• _Task prompt_: From the entries that follow, copy exactly the lines beginning at the line holding "[45,854,84,867] Cargo ->" and continuing through the line holding "[75,900,115,911] cargo ->".

• _Provided data_:

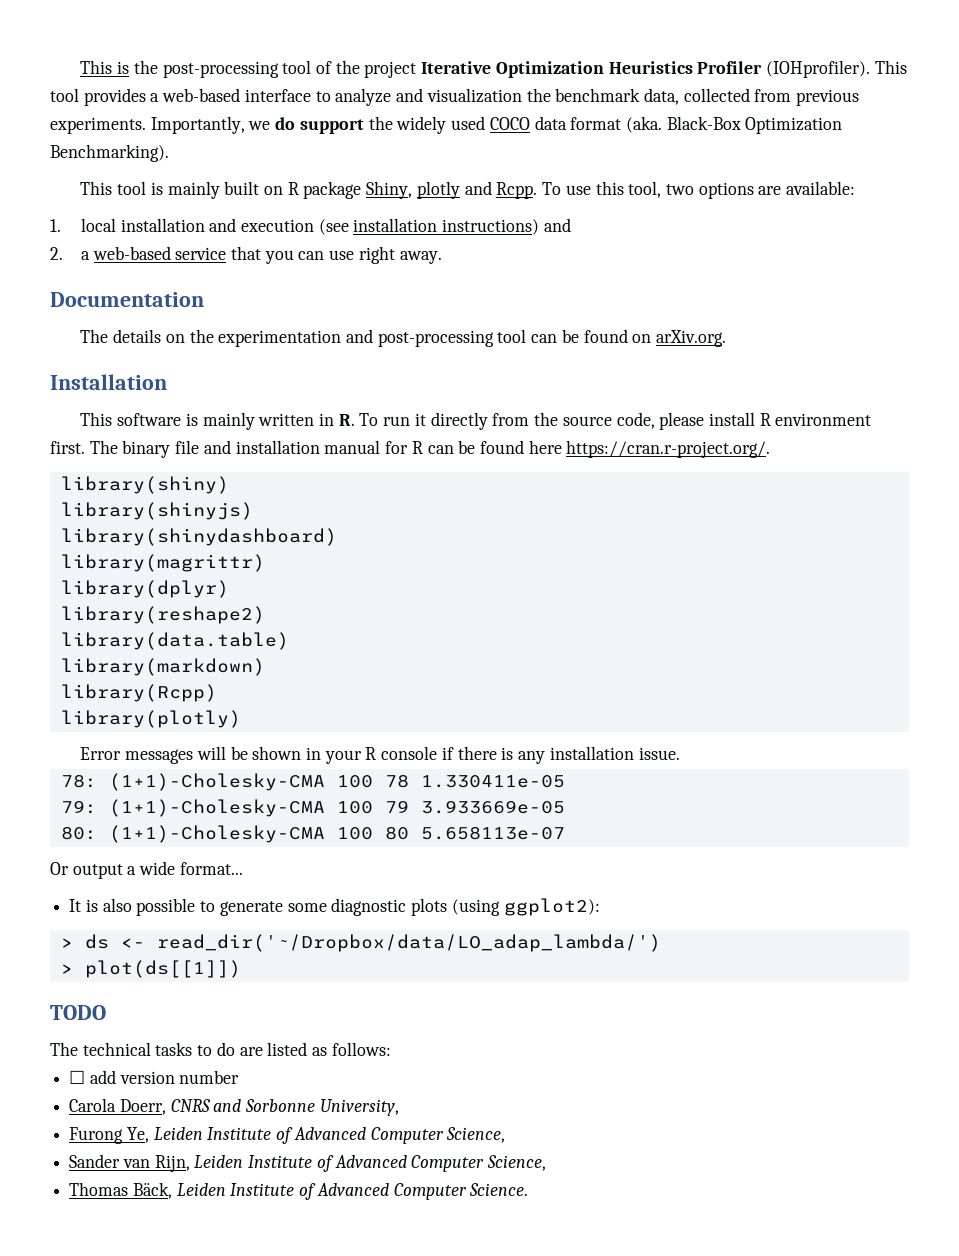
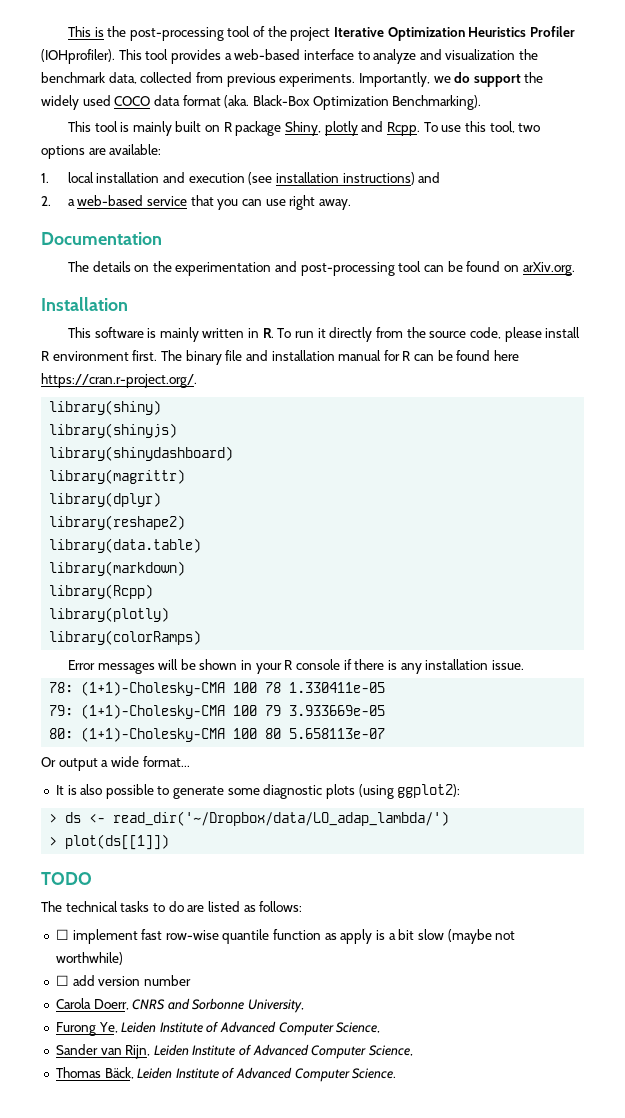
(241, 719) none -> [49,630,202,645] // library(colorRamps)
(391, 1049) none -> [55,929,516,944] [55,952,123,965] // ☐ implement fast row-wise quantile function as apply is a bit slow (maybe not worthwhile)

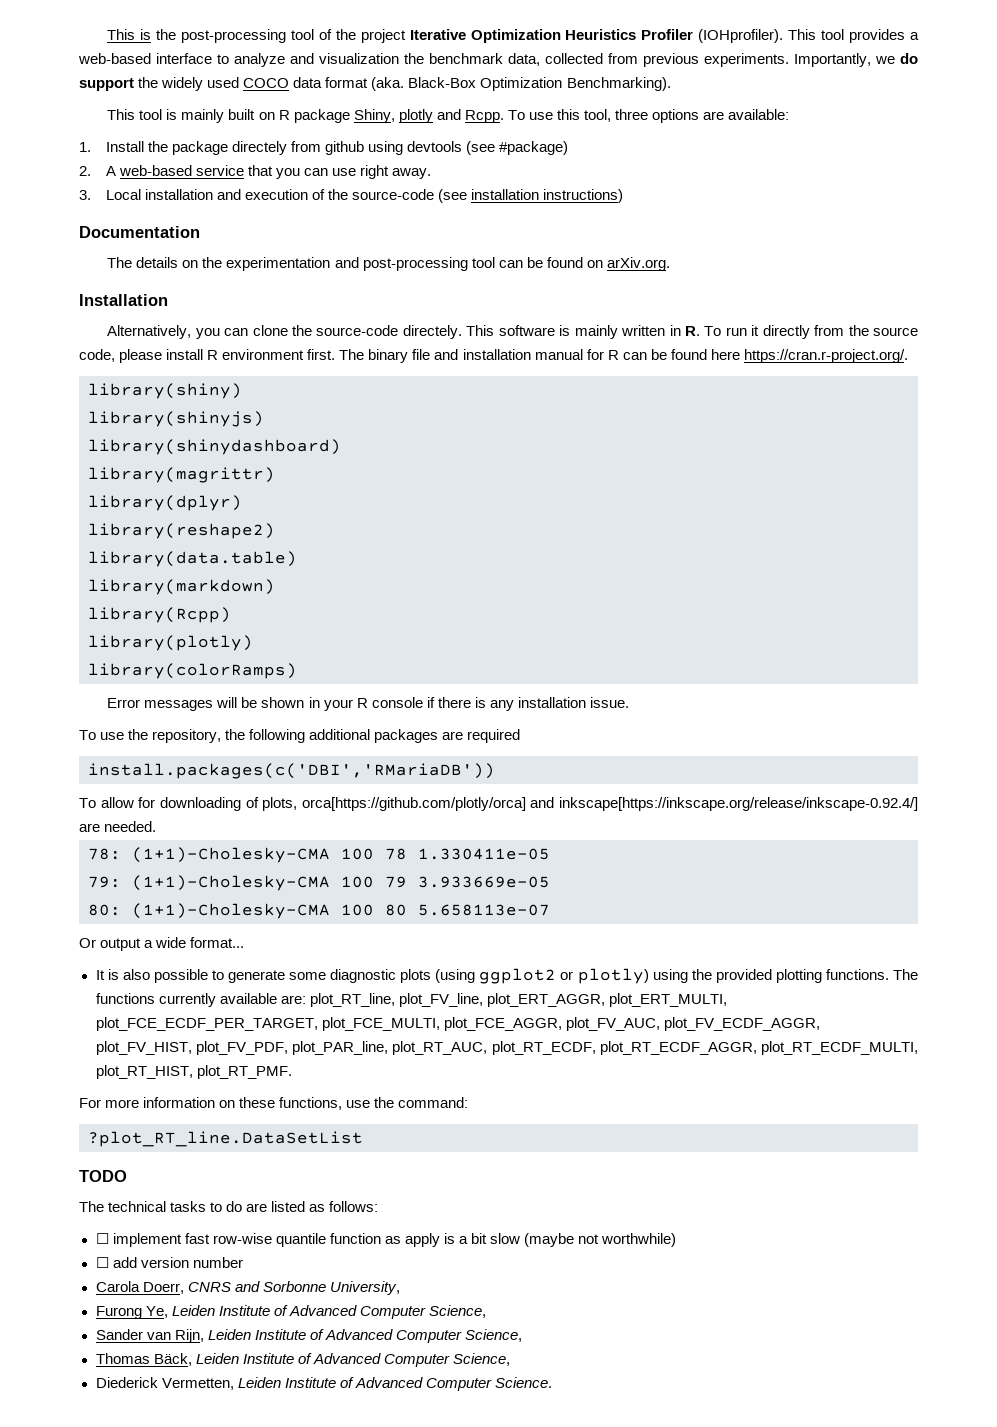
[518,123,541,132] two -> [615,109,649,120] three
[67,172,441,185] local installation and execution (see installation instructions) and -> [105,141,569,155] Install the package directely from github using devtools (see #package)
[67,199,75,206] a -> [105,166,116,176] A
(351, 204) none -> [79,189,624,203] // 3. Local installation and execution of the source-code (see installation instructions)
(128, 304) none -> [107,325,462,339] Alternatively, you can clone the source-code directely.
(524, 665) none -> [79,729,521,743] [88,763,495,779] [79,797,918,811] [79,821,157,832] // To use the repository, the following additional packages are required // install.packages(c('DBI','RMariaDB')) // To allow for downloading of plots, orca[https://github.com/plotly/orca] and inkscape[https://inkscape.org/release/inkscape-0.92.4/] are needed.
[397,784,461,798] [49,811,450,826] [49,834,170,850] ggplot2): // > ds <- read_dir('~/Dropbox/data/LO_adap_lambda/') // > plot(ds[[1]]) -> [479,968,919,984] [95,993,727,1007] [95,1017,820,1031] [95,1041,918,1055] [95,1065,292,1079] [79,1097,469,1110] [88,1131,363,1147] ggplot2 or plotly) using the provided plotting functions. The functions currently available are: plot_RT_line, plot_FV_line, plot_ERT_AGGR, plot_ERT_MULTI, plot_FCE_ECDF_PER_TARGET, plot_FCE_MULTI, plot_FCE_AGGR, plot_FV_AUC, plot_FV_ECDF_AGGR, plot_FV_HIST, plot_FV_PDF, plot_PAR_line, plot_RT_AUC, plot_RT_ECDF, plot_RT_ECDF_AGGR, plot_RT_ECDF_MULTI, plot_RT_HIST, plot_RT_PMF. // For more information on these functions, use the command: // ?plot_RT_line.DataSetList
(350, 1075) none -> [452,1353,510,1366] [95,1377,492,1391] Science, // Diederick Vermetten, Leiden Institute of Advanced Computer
==
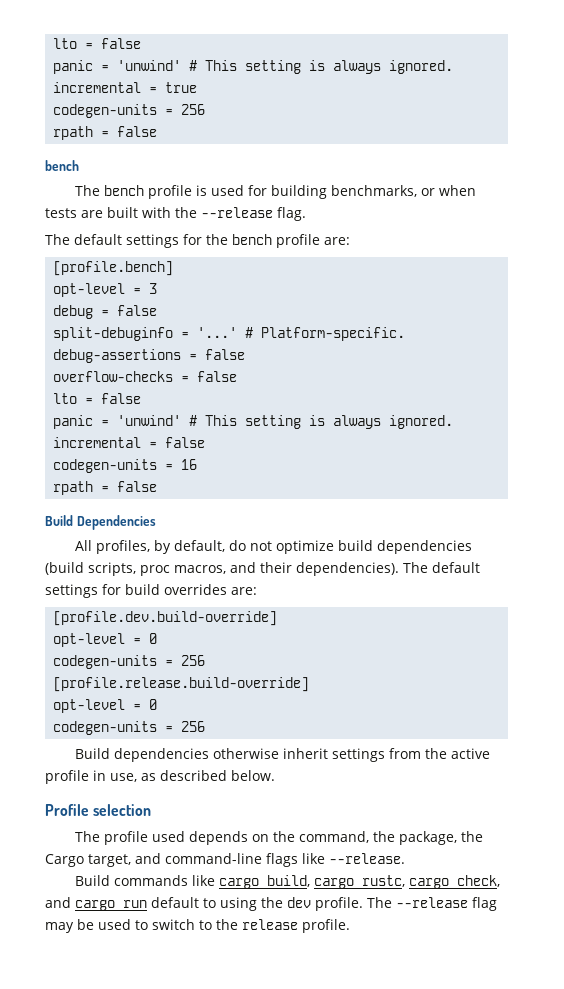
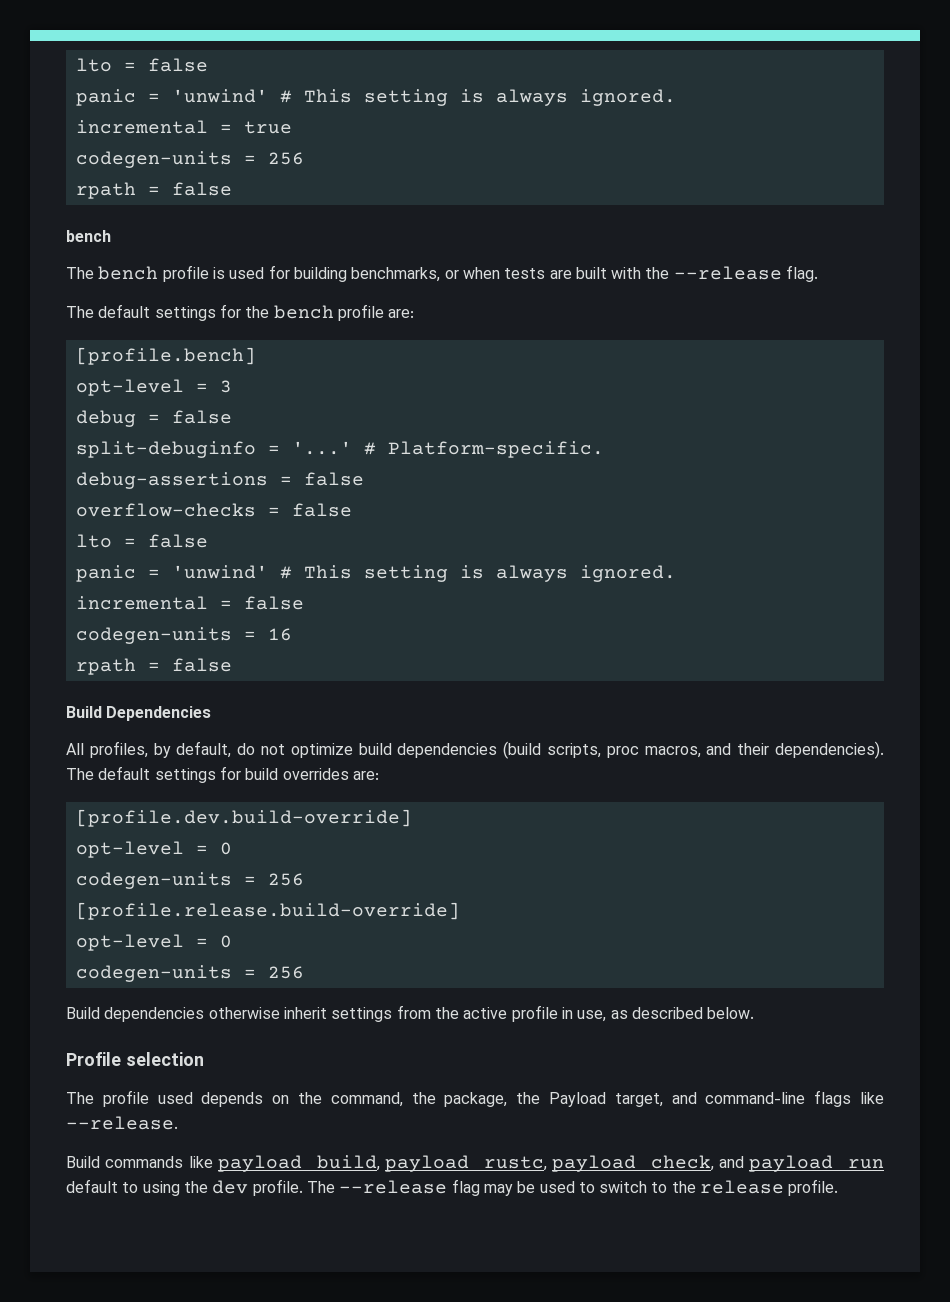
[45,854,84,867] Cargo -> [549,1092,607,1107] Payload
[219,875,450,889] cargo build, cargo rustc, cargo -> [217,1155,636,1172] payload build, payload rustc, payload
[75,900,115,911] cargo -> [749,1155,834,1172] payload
* * *
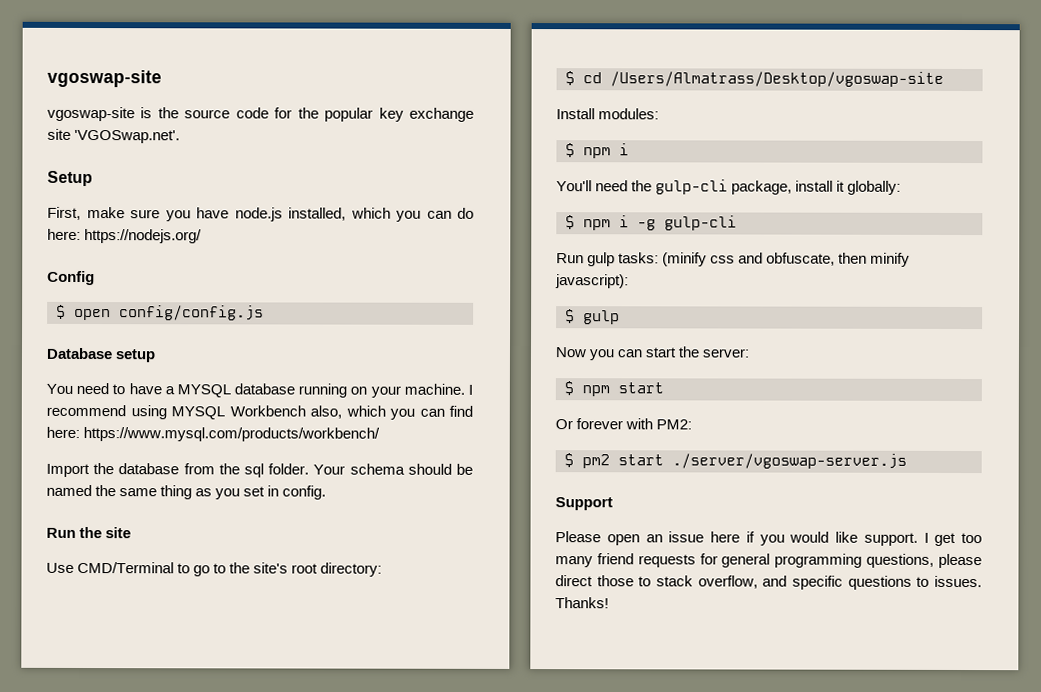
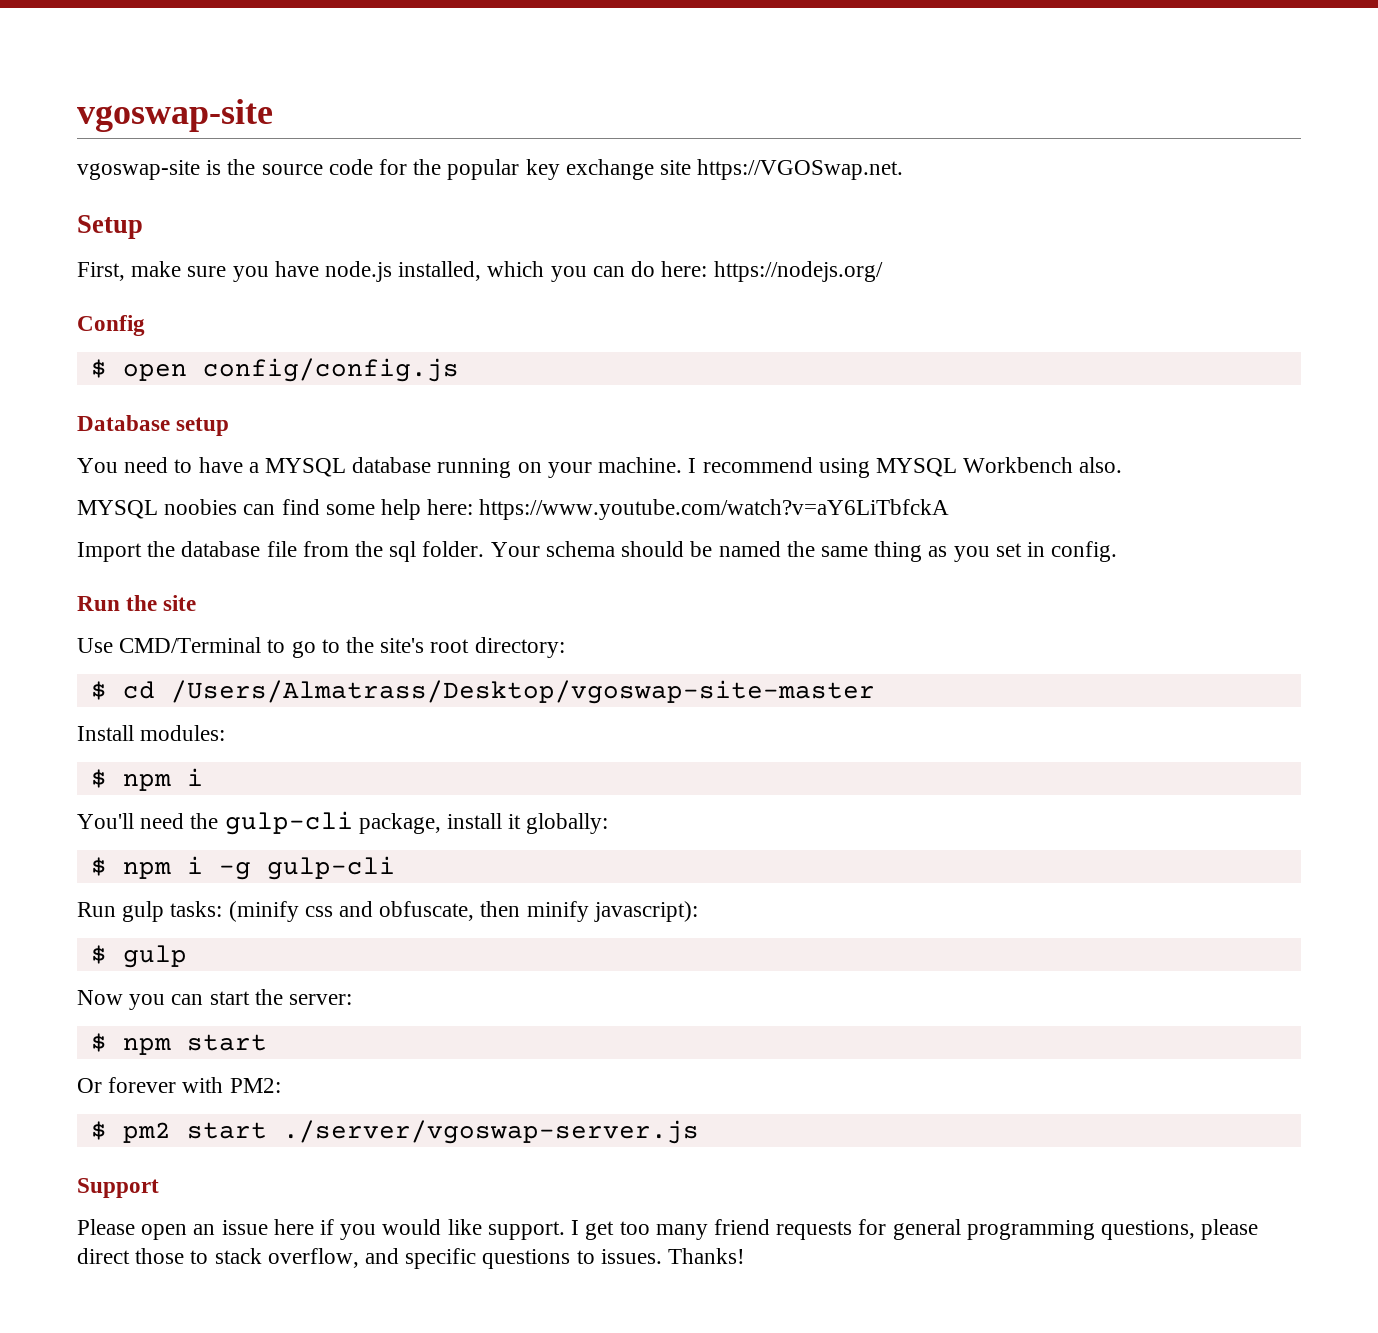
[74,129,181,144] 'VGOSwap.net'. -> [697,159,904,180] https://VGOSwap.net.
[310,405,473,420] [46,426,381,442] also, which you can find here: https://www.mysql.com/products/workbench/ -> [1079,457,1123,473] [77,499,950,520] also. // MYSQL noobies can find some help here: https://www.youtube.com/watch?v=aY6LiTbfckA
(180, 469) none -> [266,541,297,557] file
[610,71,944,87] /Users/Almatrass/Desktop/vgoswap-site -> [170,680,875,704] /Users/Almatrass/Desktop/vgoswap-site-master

• _Written solution_:
[45,854,84,867] Cargo -> [549,1092,607,1107] Payload
[219,875,450,889] cargo build, cargo rustc, cargo -> [217,1155,636,1172] payload build, payload rustc, payload
[75,900,115,911] cargo -> [749,1155,834,1172] payload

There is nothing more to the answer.